#### Description of the task:
No images, please. Copy each entry below exactly as it reads.

Modification records:

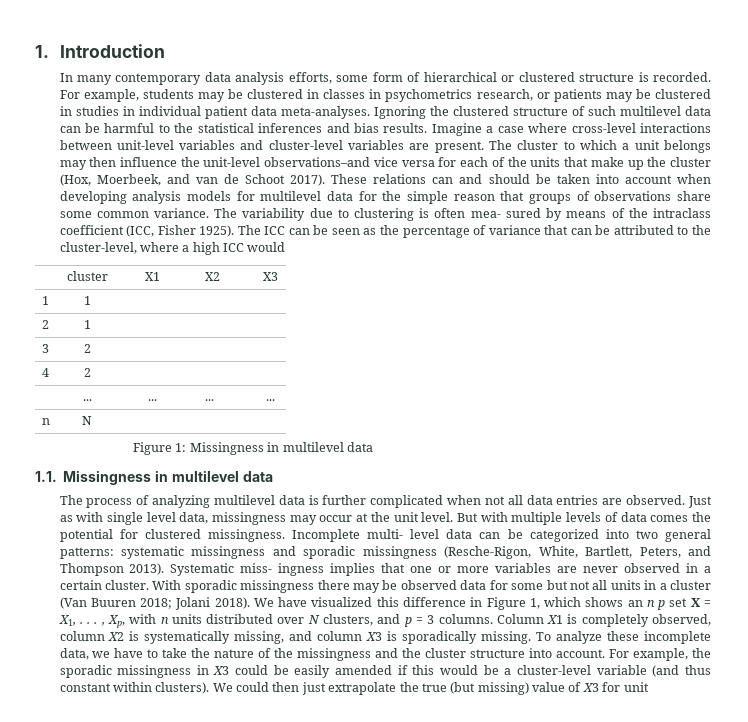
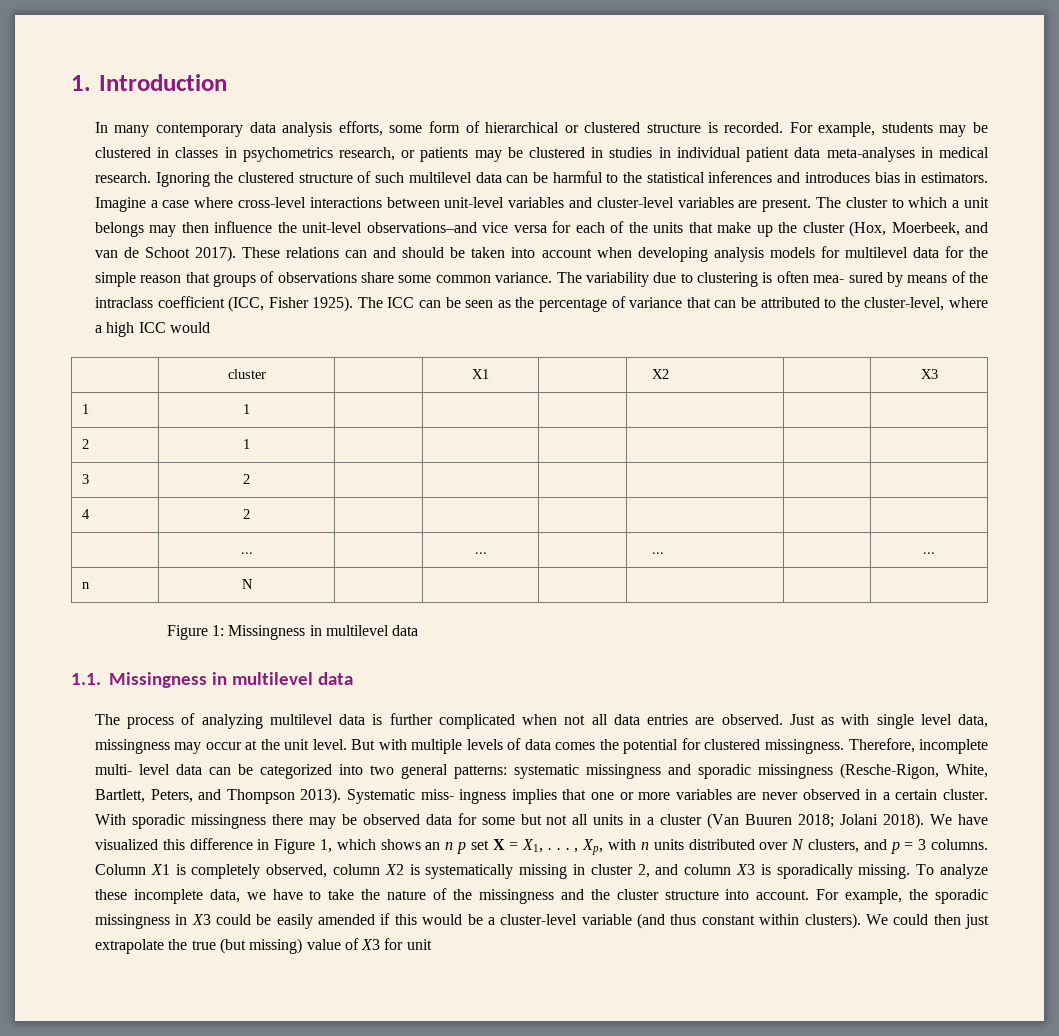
- For example, students may be clustered in classes in psychometrics research, or patients may be clustered in studies in individual patient data meta-analyses.
+ For example, students may be clustered in classes in psychometrics research, or patients may be clustered in studies in individual patient data meta-analyses in medical research.
- Ignoring the clustered structure of such multilevel data can be harmful to the statistical inferences and bias results.
+ Ignoring the clustered structure of such multilevel data can be harmful to the statistical inferences and introduces bias in estimators.
- Incomplete multi- level data can be categorized into two general patterns: systematic missingness and sporadic missingness (Resche-Rigon, White, Bartlett, Peters, and Thompson 2013).
+ Therefore, incomplete multi- level data can be categorized into two general patterns: systematic missingness and sporadic missingness (Resche-Rigon, White, Bartlett, Peters, and Thompson 2013).
- Column X1 is completely observed, column X2 is systematically missing, and column X3 is sporadically missing.
+ Column X1 is completely observed, column X2 is systematically missing in cluster 2, and column X3 is sporadically missing.

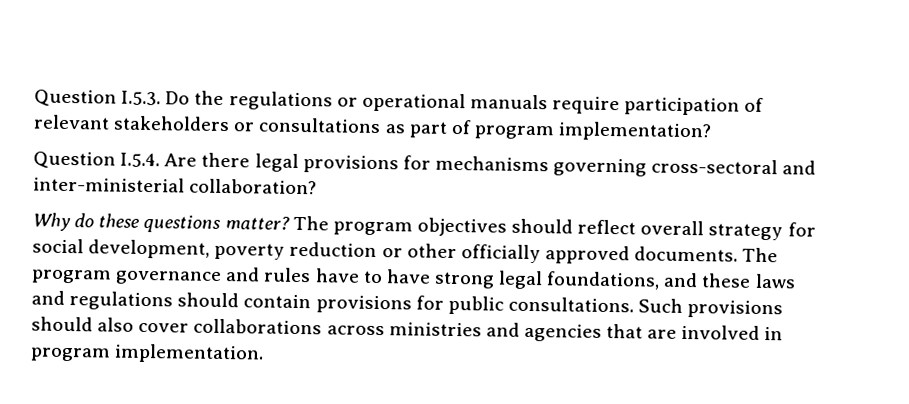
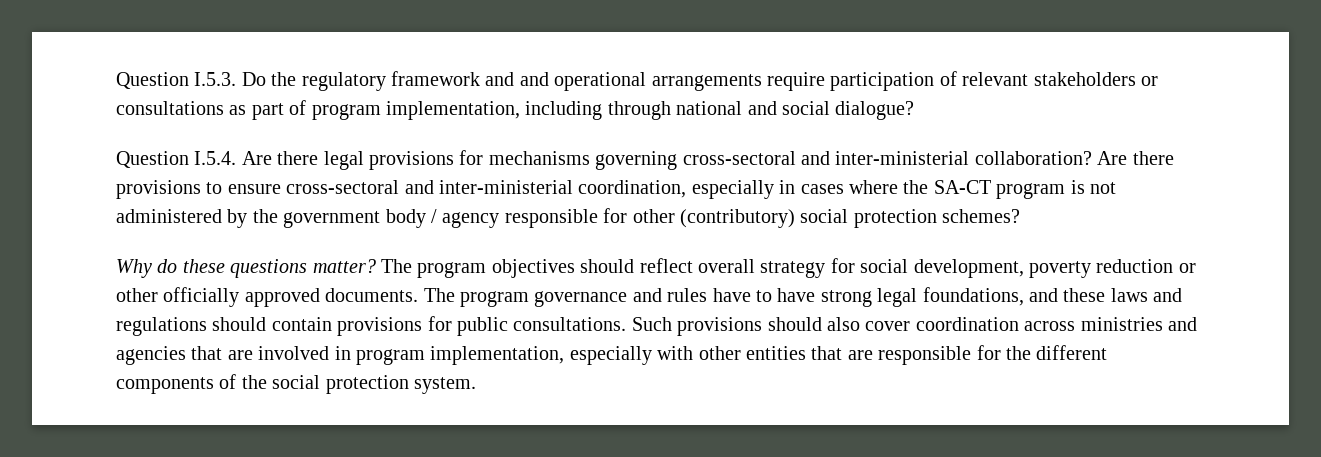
- Question I.5.3. Do the regulations or operational manuals require participation of relevant stakeholders or consultations as part of program implementation?
+ Question I.5.3. Do the regulatory framework and and operational arrangements require participation of relevant stakeholders or consultations as part of program implementation, including through national and social dialogue?
+ Are there provisions to ensure cross-sectoral and inter-ministerial coordination, especially in cases where the SA-CT program is not administered by the government body / agency responsible for other (contributory) social protection schemes?
- Such provisions should also cover collaborations across ministries and agencies that are involved in program implementation.
+ Such provisions should also cover coordination across ministries and agencies that are involved in program implementation, especially with other entities that are responsible for the different components of the social protection system.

#### Solution to the exercise:
- For example, students may be clustered in classes in psychometrics research, or patients may be clustered in studies in individual patient data meta-analyses.
+ For example, students may be clustered in classes in psychometrics research, or patients may be clustered in studies in individual patient data meta-analyses in medical research.
- Ignoring the clustered structure of such multilevel data can be harmful to the statistical inferences and bias results.
+ Ignoring the clustered structure of such multilevel data can be harmful to the statistical inferences and introduces bias in estimators.
- Incomplete multi- level data can be categorized into two general patterns: systematic missingness and sporadic missingness (Resche-Rigon, White, Bartlett, Peters, and Thompson 2013).
+ Therefore, incomplete multi- level data can be categorized into two general patterns: systematic missingness and sporadic missingness (Resche-Rigon, White, Bartlett, Peters, and Thompson 2013).
- Column X1 is completely observed, column X2 is systematically missing, and column X3 is sporadically missing.
+ Column X1 is completely observed, column X2 is systematically missing in cluster 2, and column X3 is sporadically missing.

- Question I.5.3. Do the regulations or operational manuals require participation of relevant stakeholders or consultations as part of program implementation?
+ Question I.5.3. Do the regulatory framework and and operational arrangements require participation of relevant stakeholders or consultations as part of program implementation, including through national and social dialogue?
+ Are there provisions to ensure cross-sectoral and inter-ministerial coordination, especially in cases where the SA-CT program is not administered by the government body / agency responsible for other (contributory) social protection schemes?
- Such provisions should also cover collaborations across ministries and agencies that are involved in program implementation.
+ Such provisions should also cover coordination across ministries and agencies that are involved in program implementation, especially with other entities that are responsible for the different components of the social protection system.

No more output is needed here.